=== Begin Enclosure ===

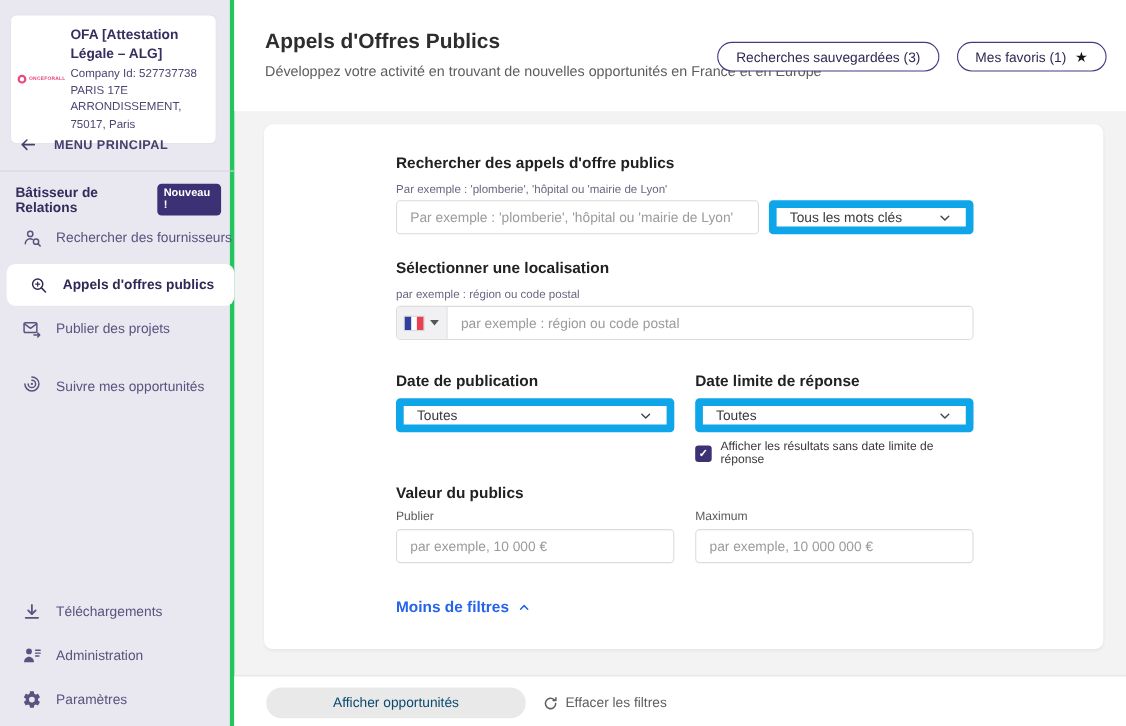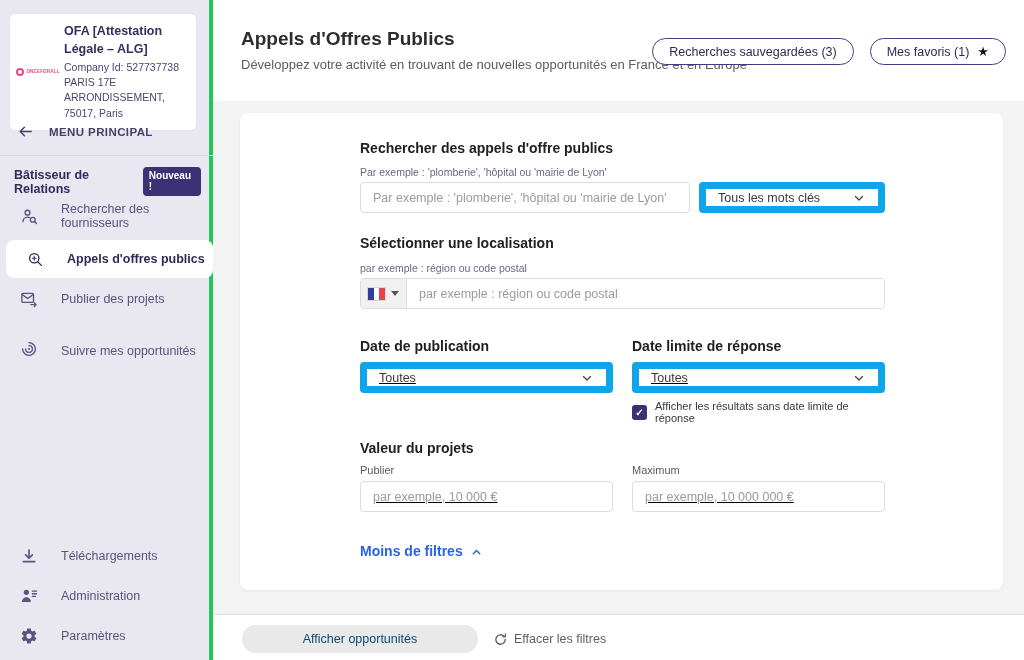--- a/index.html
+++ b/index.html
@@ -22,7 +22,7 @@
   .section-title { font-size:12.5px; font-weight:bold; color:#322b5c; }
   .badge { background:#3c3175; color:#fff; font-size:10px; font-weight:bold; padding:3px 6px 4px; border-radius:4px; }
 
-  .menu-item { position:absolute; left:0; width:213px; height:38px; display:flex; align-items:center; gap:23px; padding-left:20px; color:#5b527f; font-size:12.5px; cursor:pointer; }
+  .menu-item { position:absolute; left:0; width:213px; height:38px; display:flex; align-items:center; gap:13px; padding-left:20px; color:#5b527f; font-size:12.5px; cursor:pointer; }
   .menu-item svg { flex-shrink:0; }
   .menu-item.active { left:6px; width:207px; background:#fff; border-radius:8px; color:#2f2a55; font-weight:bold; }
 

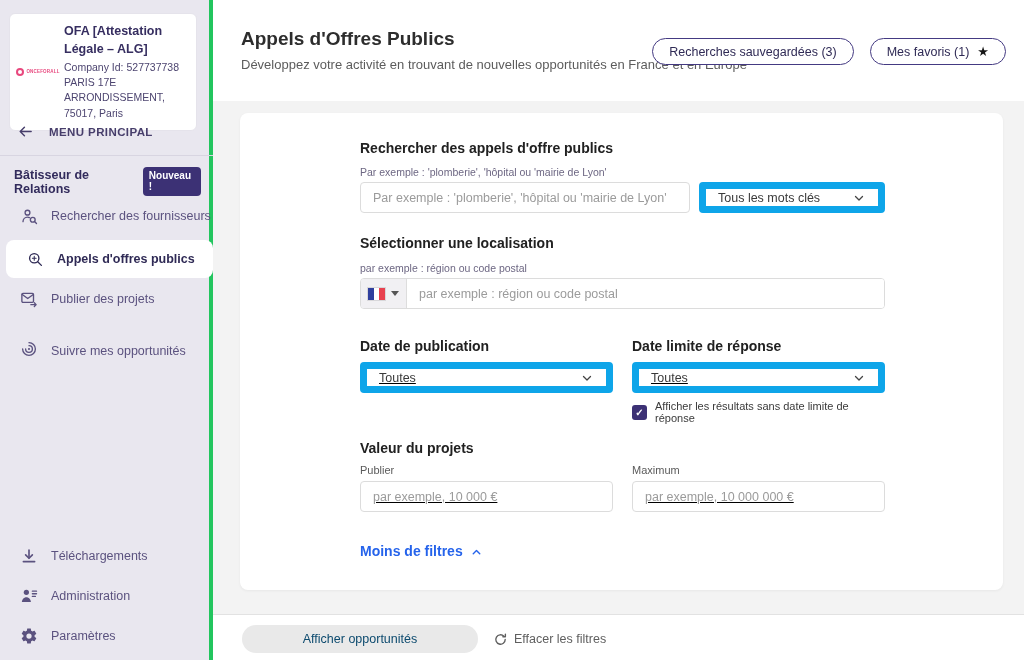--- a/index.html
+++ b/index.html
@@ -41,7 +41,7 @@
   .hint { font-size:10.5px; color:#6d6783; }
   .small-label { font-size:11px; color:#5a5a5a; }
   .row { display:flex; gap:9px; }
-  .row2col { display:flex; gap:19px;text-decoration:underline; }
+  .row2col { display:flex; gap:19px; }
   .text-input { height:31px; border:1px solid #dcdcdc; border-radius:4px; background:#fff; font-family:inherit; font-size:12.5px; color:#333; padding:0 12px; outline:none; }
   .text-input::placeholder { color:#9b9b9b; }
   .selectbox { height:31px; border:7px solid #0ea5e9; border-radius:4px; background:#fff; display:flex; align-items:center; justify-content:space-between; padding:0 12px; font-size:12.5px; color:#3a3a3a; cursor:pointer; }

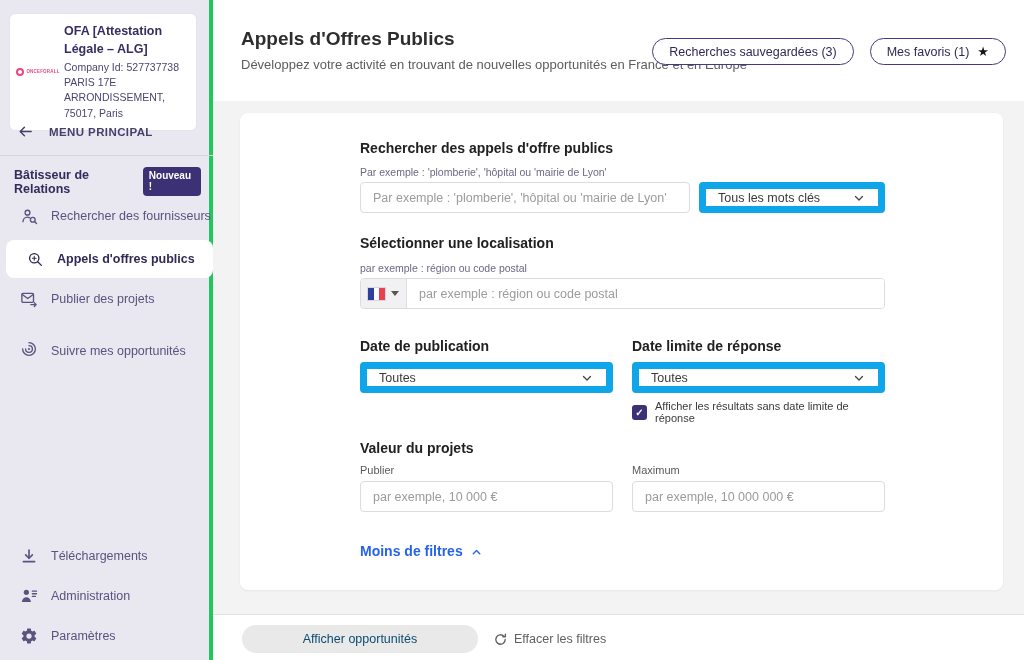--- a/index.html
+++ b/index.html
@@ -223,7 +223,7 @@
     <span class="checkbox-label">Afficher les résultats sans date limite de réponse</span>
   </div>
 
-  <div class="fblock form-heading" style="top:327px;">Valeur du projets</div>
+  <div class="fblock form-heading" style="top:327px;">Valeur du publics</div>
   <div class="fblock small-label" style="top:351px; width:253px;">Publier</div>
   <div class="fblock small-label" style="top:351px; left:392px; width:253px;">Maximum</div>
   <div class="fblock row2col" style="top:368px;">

=== End Enclosure ===
=== Begin Enclosure ===

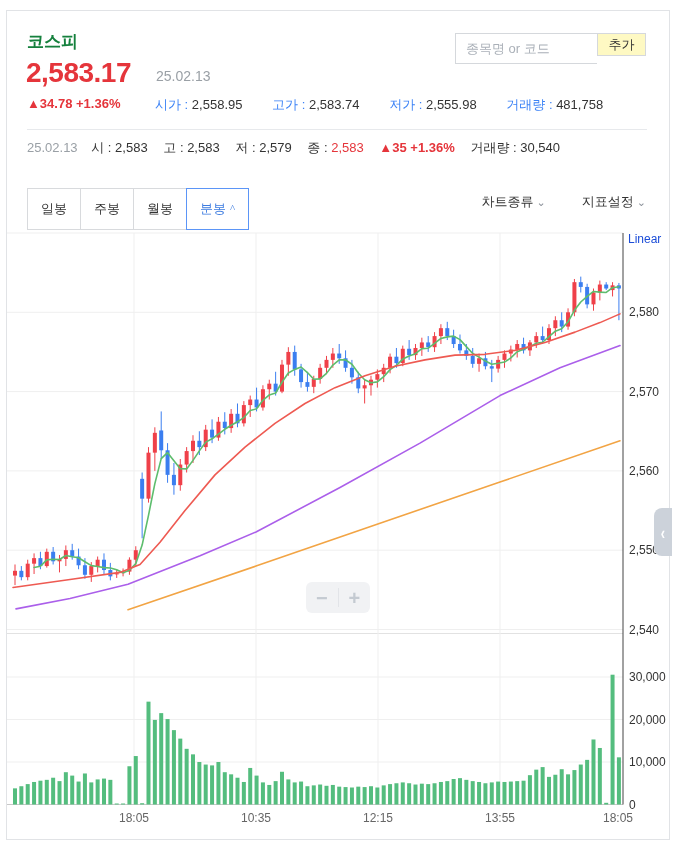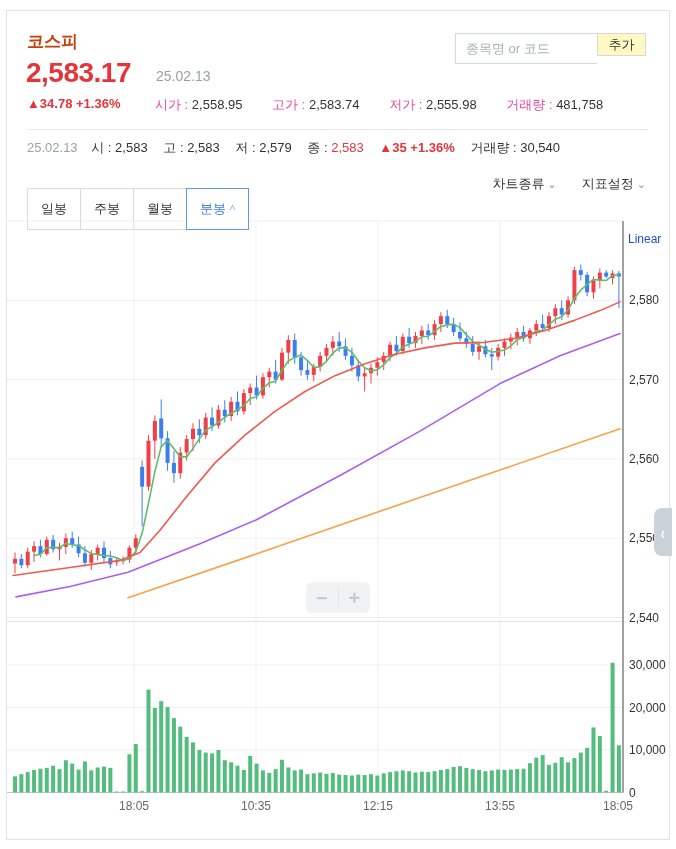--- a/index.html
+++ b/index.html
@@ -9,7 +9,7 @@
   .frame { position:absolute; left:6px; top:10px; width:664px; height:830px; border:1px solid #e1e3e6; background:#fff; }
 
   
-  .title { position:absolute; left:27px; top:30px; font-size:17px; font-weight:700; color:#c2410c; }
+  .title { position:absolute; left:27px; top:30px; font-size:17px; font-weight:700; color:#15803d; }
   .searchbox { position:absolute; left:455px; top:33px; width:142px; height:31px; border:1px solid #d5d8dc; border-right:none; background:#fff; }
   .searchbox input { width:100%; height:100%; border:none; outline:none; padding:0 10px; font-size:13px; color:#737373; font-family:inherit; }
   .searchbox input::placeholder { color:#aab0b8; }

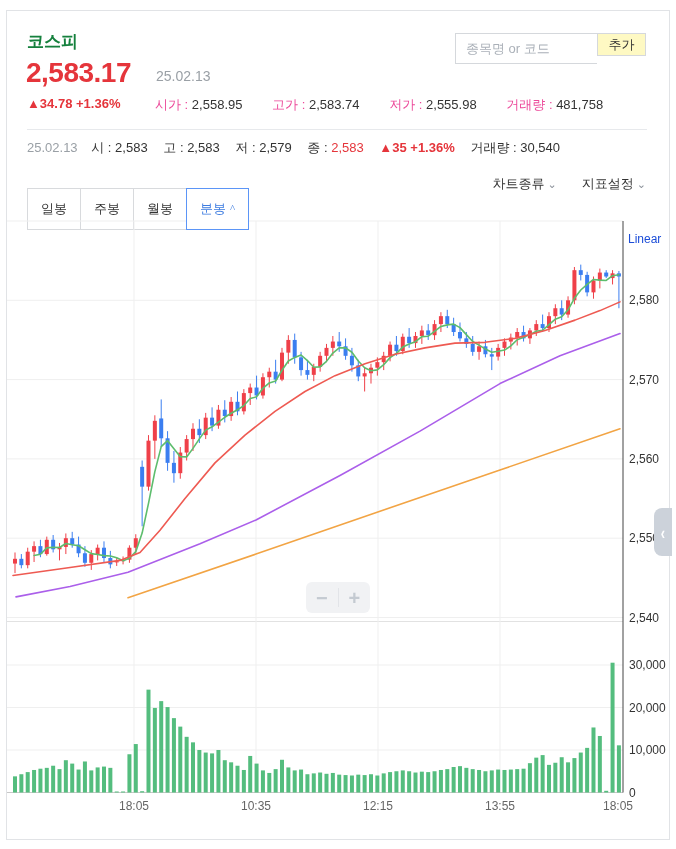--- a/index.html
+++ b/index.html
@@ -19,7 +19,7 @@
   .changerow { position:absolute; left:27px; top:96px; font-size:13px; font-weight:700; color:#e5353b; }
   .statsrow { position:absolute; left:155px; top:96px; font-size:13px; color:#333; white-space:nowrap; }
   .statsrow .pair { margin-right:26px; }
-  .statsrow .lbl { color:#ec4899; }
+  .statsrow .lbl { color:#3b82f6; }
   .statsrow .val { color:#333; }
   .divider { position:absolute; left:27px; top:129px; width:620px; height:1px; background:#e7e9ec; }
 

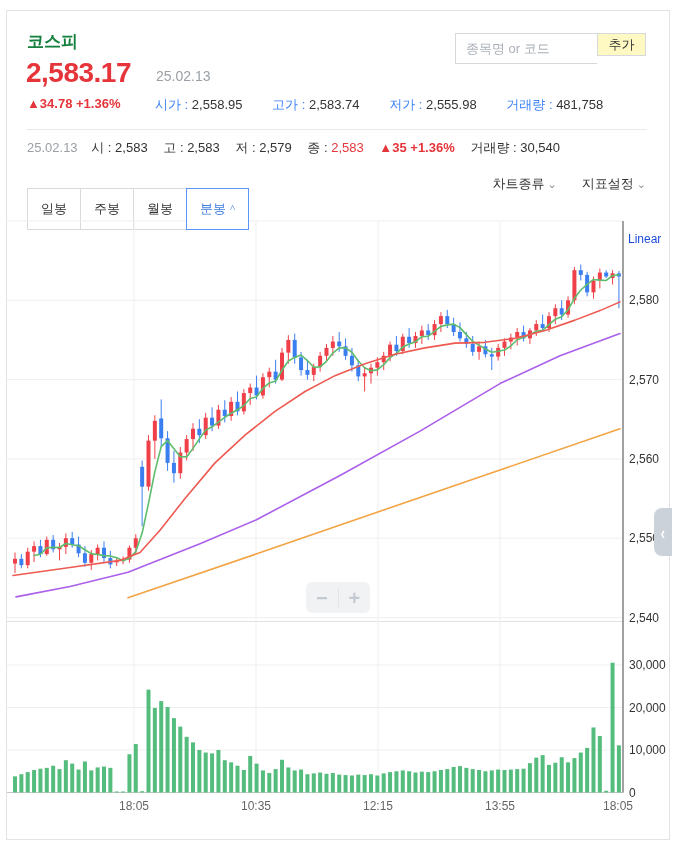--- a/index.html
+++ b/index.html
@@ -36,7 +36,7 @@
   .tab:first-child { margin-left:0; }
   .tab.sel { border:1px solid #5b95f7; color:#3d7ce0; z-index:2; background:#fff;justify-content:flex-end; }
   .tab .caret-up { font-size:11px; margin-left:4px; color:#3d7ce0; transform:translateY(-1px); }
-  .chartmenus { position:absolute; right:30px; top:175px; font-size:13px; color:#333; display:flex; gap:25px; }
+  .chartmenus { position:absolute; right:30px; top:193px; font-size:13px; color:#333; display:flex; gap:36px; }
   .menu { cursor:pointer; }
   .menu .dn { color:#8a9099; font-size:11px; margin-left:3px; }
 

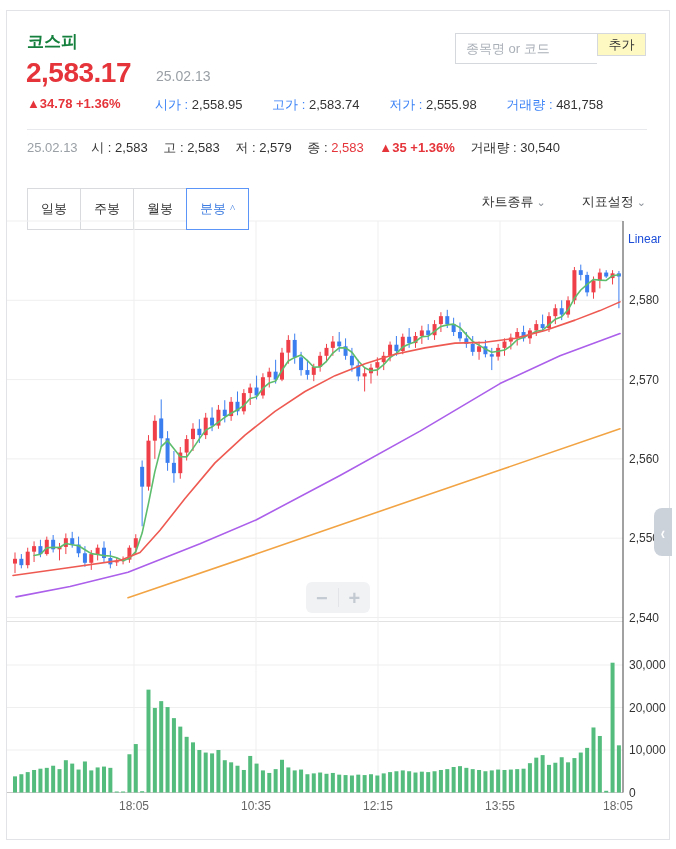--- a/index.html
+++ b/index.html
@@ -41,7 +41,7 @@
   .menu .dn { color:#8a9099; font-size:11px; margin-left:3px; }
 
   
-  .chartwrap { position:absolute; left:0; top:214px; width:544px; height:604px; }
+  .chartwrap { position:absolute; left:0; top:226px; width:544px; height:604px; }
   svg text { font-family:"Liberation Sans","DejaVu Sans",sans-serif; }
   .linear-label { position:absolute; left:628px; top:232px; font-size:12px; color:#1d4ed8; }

=== End Enclosure ===

Word for word, repeat the lines above from the one with "font-size:17px; font-weight:700; color:#15803d;" through the one with "-19,7 +19,7 @@", and nothing beyond them. Omit the pictures.

+  .title { position:absolute; left:27px; top:30px; font-size:17px; font-weight:700; color:#15803d; }
   .searchbox { position:absolute; left:455px; top:33px; width:142px; height:31px; border:1px solid #d5d8dc; border-right:none; background:#fff; }
   .searchbox input { width:100%; height:100%; border:none; outline:none; padding:0 10px; font-size:13px; color:#737373; font-family:inherit; }
   .searchbox input::placeholder { color:#aab0b8; }

--- a/index.html
+++ b/index.html
@@ -19,7 +19,7 @@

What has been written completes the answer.